Instructions for the task:
Report each line of the entries below that has the word "Latte" in it.

-- Exercise input follows --

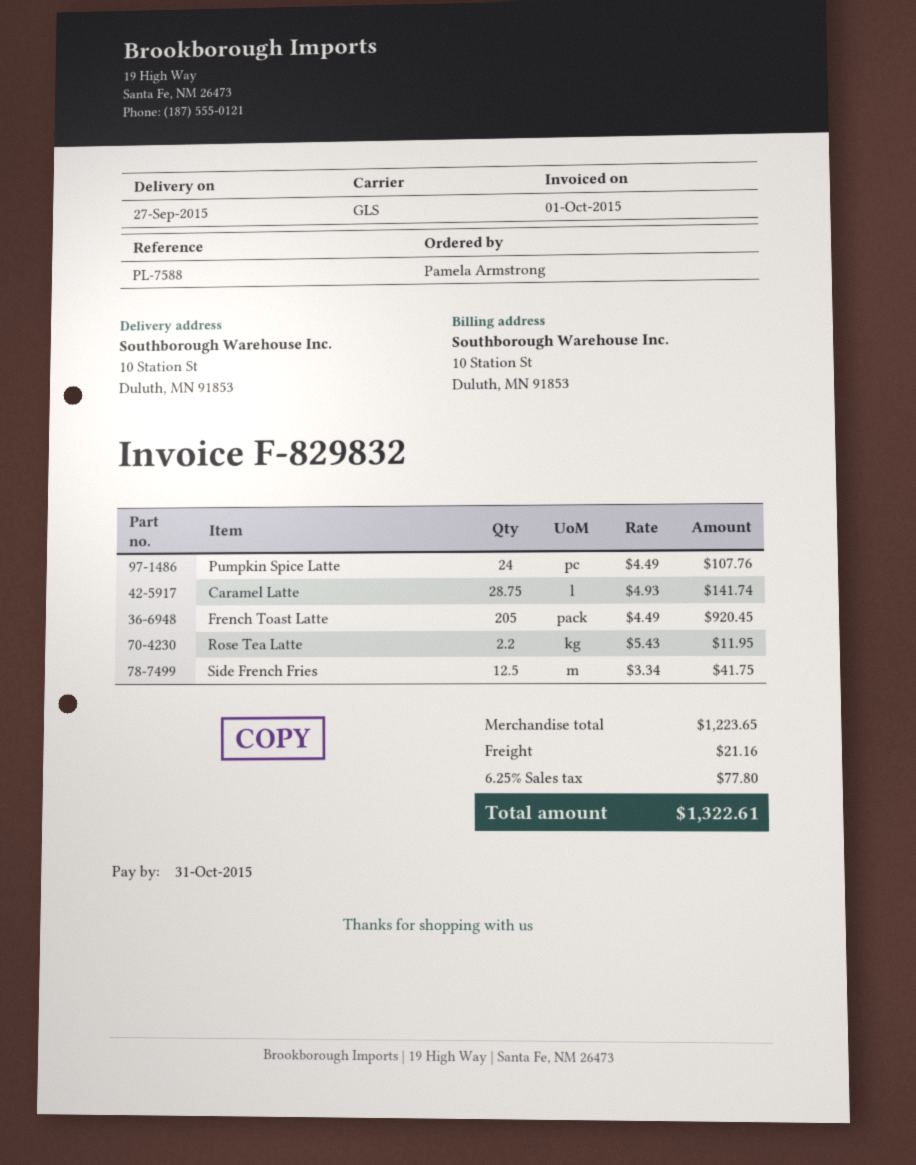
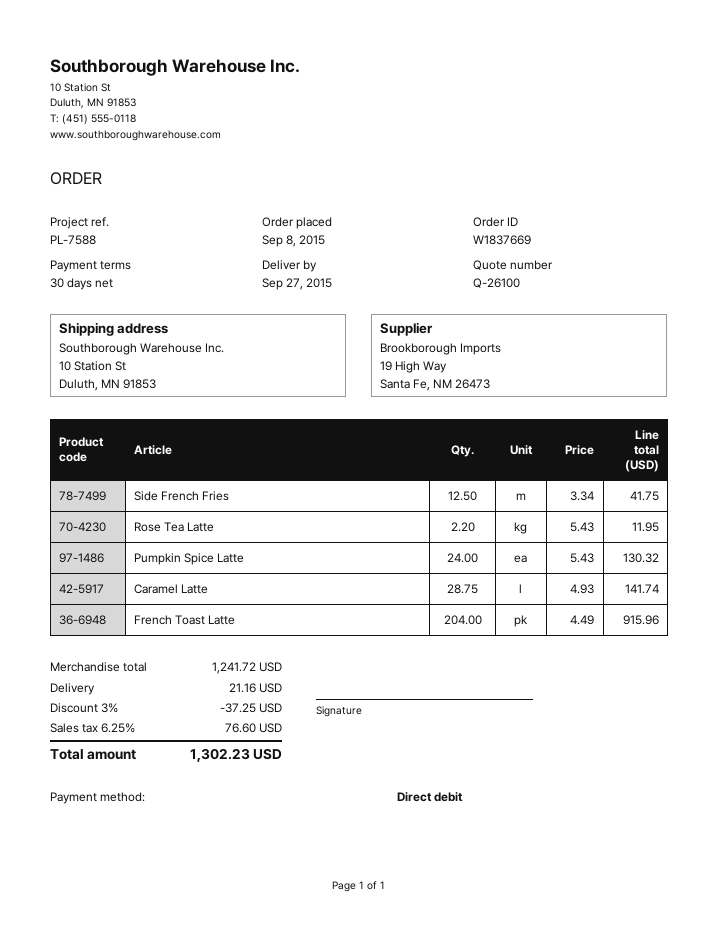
Pumpkin Spice Latte: 24 x 4.49 = 107.76 -> 24 x 5.43 = 130.32
French Toast Latte: 205 x 4.49 = 920.45 -> 204 x 4.49 = 915.96
subtotal: 1223.65 -> 1241.72
discount: none -> 3% = 37.25
tax: 6.25% = 77.80 -> 6.25% = 76.60
total: 1322.61 -> 1302.23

-- Exercise input concluded --

Exercise response:
Pumpkin Spice Latte: 24 x 4.49 = 107.76 -> 24 x 5.43 = 130.32
French Toast Latte: 205 x 4.49 = 920.45 -> 204 x 4.49 = 915.96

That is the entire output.